**Exercise description:** Leave out the images and output the records word for word.

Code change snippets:

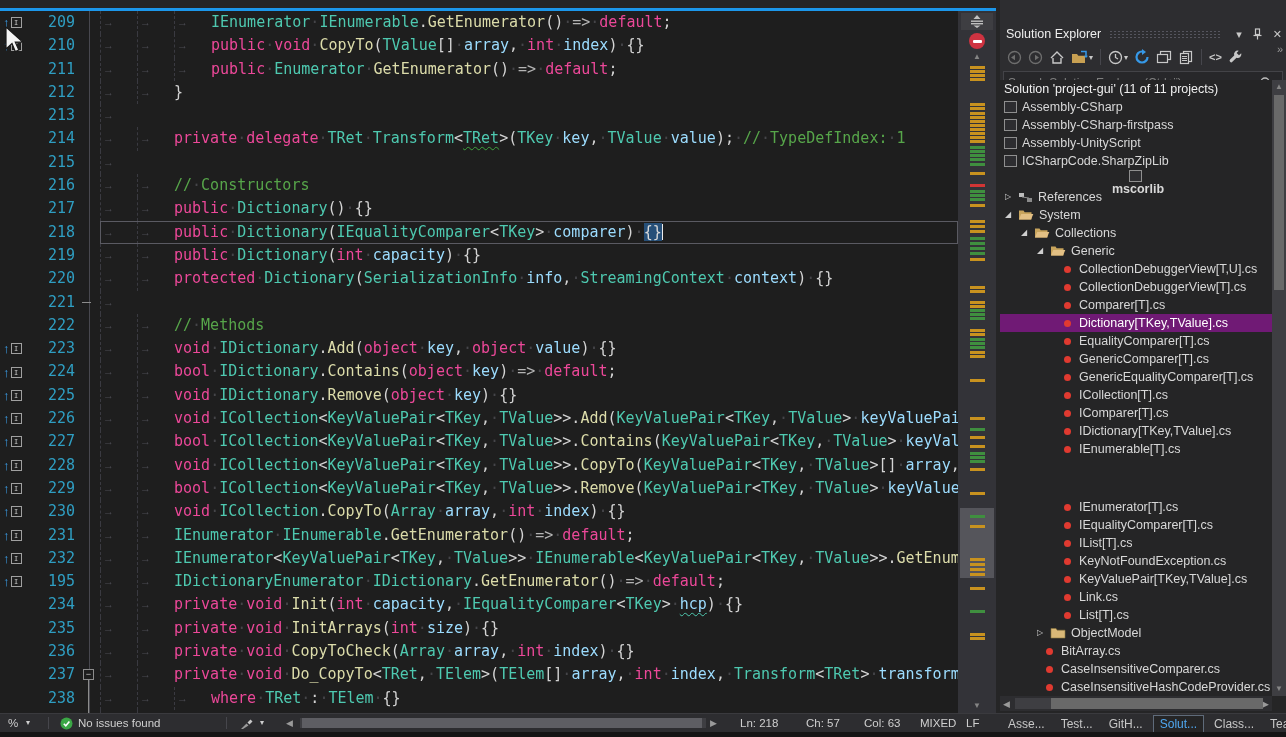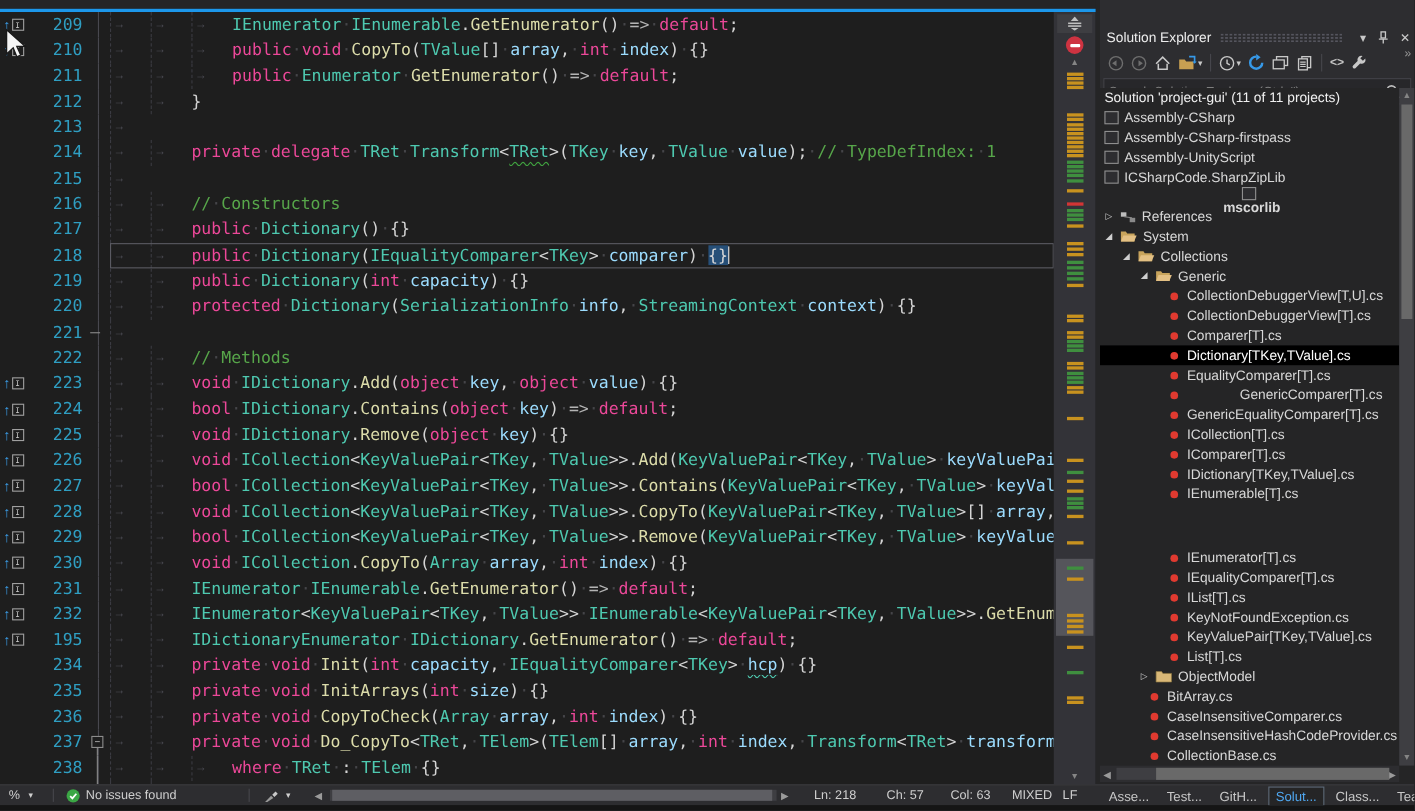--- a/index.html
+++ b/index.html
@@ -54,21 +54,21 @@
   .tb-ic{color:#C8C8C8;font-size:11px;margin-left:8px;cursor:default;}
   #se-toolbar{height:26px;display:flex;align-items:center;padding-left:4px;}
   .tbtn{display:inline-flex;align-items:center;justify-content:center;height:20px;padding:0 2px;margin:0 1px;}
   .tsep{width:1px;height:16px;background:#46464C;margin:0 4px;}
   .tcaret{color:#C8C8C8;font-size:8px;margin-left:1px;}
   #tb-overflow{margin-left:auto;margin-right:3px;align-self:flex-start;color:#989898;font-size:11px;line-height:10px;}
   #se-search{height:22px;margin:1px 3px 3px 3px;background:#27272A;border:1px solid #434348;display:flex;align-items:center;padding:0 4px;}
   #se-search-text{flex:1;color:#7F7F7F;font-size:12px;white-space:nowrap;overflow:hidden;}
   #se-tree{position:absolute;left:0;top:80px;width:272px;height:616px;overflow:hidden;background:#252526;}
   .trow{height:18px;display:flex;align-items:center;position:relative;color:#D8D8D8;font-size:12.5px;white-space:nowrap;}
-  .trow.sel{background:#000000;color:#FFFFFF;}
+  .trow.sel{background:#701a75;color:#FFFFFF;}
   .tarrow{position:absolute;font-size:8px;color:#CFCFCF;top:4px;}
   .ticon{display:inline-flex;align-items:center;margin-right:5px;flex:none;}
   .projbox{width:13px;height:12px;border:1px solid #8F8F8F;box-sizing:border-box;display:inline-flex;align-items:center;justify-content:center;font-size:6.5px;font-weight:bold;color:#3CB53C;background:#2D2D30;}
   .reddot{width:7px;height:7px;border-radius:50%;background:#E03A30;margin-right:3px;flex:none;}
   .cshash{color:#3ECC3E;font-weight:bold;font-size:9.5px;font-family:"Liberation Sans",sans-serif;}
   .sol-label{color:#F0F0F0;}
 
   
   #se-vscroll{position:absolute;left:272px;top:80px;width:14px;height:616px;background:#3E3E42;}
   #se-vthumb{position:absolute;left:2px;top:15px;width:10px;height:195px;background:#696969;}
@@ -770,21 +770,21 @@
           </span>
           <span>Dictionary[TKey,TValue].cs</span>
         </div>
         <div class="trow" style="padding-left: 64px;">
           <span class="ticon">
             <span class="reddot"></span>
             <span class="cshash"></span>
           </span>
           <span>EqualityComparer[T].cs</span>
         </div>
-        <div class="trow" style="padding-left: 64px; gap: 48px;">
+        <div class="trow" style="padding-left: 64px;">
           <span class="ticon">
             <span class="reddot"></span>
             <span class="cshash"></span>
           </span>
           <span>GenericComparer[T].cs</span>
         </div>
         <div class="trow" style="padding-left: 64px;">
           <span class="ticon">
             <span class="reddot"></span>
             <span class="cshash"></span>
@@ -846,20 +846,27 @@
             <span class="cshash"></span>
           </span>
           <span>KeyNotFoundException.cs</span>
         </div>
         <div class="trow" style="padding-left: 64px;">
           <span class="ticon">
             <span class="reddot"></span>
             <span class="cshash"></span>
           </span>
           <span>KeyValuePair[TKey,TValue].cs</span>
+        </div>
+        <div class="trow" style="padding-left: 64px;">
+          <span class="ticon">
+            <span class="reddot"></span>
+            <span class="cshash"></span>
+          </span>
+          <span>Link.cs</span>
         </div>
         <div class="trow" style="padding-left: 64px;">
           <span class="ticon">
             <span class="reddot"></span>
             <span class="cshash"></span>
           </span>
           <span>List[T].cs</span>
         </div>
         <div class="trow" style="padding-left: 50px;">
           <span class="tarrow" style="left: 37px;">▷</span>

**Response:**
--- a/index.html
+++ b/index.html
@@ -54,21 +54,21 @@
   .tb-ic{color:#C8C8C8;font-size:11px;margin-left:8px;cursor:default;}
   #se-toolbar{height:26px;display:flex;align-items:center;padding-left:4px;}
   .tbtn{display:inline-flex;align-items:center;justify-content:center;height:20px;padding:0 2px;margin:0 1px;}
   .tsep{width:1px;height:16px;background:#46464C;margin:0 4px;}
   .tcaret{color:#C8C8C8;font-size:8px;margin-left:1px;}
   #tb-overflow{margin-left:auto;margin-right:3px;align-self:flex-start;color:#989898;font-size:11px;line-height:10px;}
   #se-search{height:22px;margin:1px 3px 3px 3px;background:#27272A;border:1px solid #434348;display:flex;align-items:center;padding:0 4px;}
   #se-search-text{flex:1;color:#7F7F7F;font-size:12px;white-space:nowrap;overflow:hidden;}
   #se-tree{position:absolute;left:0;top:80px;width:272px;height:616px;overflow:hidden;background:#252526;}
   .trow{height:18px;display:flex;align-items:center;position:relative;color:#D8D8D8;font-size:12.5px;white-space:nowrap;}
-  .trow.sel{background:#000000;color:#FFFFFF;}
+  .trow.sel{background:#701a75;color:#FFFFFF;}
   .tarrow{position:absolute;font-size:8px;color:#CFCFCF;top:4px;}
   .ticon{display:inline-flex;align-items:center;margin-right:5px;flex:none;}
   .projbox{width:13px;height:12px;border:1px solid #8F8F8F;box-sizing:border-box;display:inline-flex;align-items:center;justify-content:center;font-size:6.5px;font-weight:bold;color:#3CB53C;background:#2D2D30;}
   .reddot{width:7px;height:7px;border-radius:50%;background:#E03A30;margin-right:3px;flex:none;}
   .cshash{color:#3ECC3E;font-weight:bold;font-size:9.5px;font-family:"Liberation Sans",sans-serif;}
   .sol-label{color:#F0F0F0;}
 
   
   #se-vscroll{position:absolute;left:272px;top:80px;width:14px;height:616px;background:#3E3E42;}
   #se-vthumb{position:absolute;left:2px;top:15px;width:10px;height:195px;background:#696969;}
@@ -770,21 +770,21 @@
           </span>
           <span>Dictionary[TKey,TValue].cs</span>
         </div>
         <div class="trow" style="padding-left: 64px;">
           <span class="ticon">
             <span class="reddot"></span>
             <span class="cshash"></span>
           </span>
           <span>EqualityComparer[T].cs</span>
         </div>
-        <div class="trow" style="padding-left: 64px; gap: 48px;">
+        <div class="trow" style="padding-left: 64px;">
           <span class="ticon">
             <span class="reddot"></span>
             <span class="cshash"></span>
           </span>
           <span>GenericComparer[T].cs</span>
         </div>
         <div class="trow" style="padding-left: 64px;">
           <span class="ticon">
             <span class="reddot"></span>
             <span class="cshash"></span>
@@ -846,20 +846,27 @@
             <span class="cshash"></span>
           </span>
           <span>KeyNotFoundException.cs</span>
         </div>
         <div class="trow" style="padding-left: 64px;">
           <span class="ticon">
             <span class="reddot"></span>
             <span class="cshash"></span>
           </span>
           <span>KeyValuePair[TKey,TValue].cs</span>
+        </div>
+        <div class="trow" style="padding-left: 64px;">
+          <span class="ticon">
+            <span class="reddot"></span>
+            <span class="cshash"></span>
+          </span>
+          <span>Link.cs</span>
         </div>
         <div class="trow" style="padding-left: 64px;">
           <span class="ticon">
             <span class="reddot"></span>
             <span class="cshash"></span>
           </span>
           <span>List[T].cs</span>
         </div>
         <div class="trow" style="padding-left: 50px;">
           <span class="tarrow" style="left: 37px;">▷</span>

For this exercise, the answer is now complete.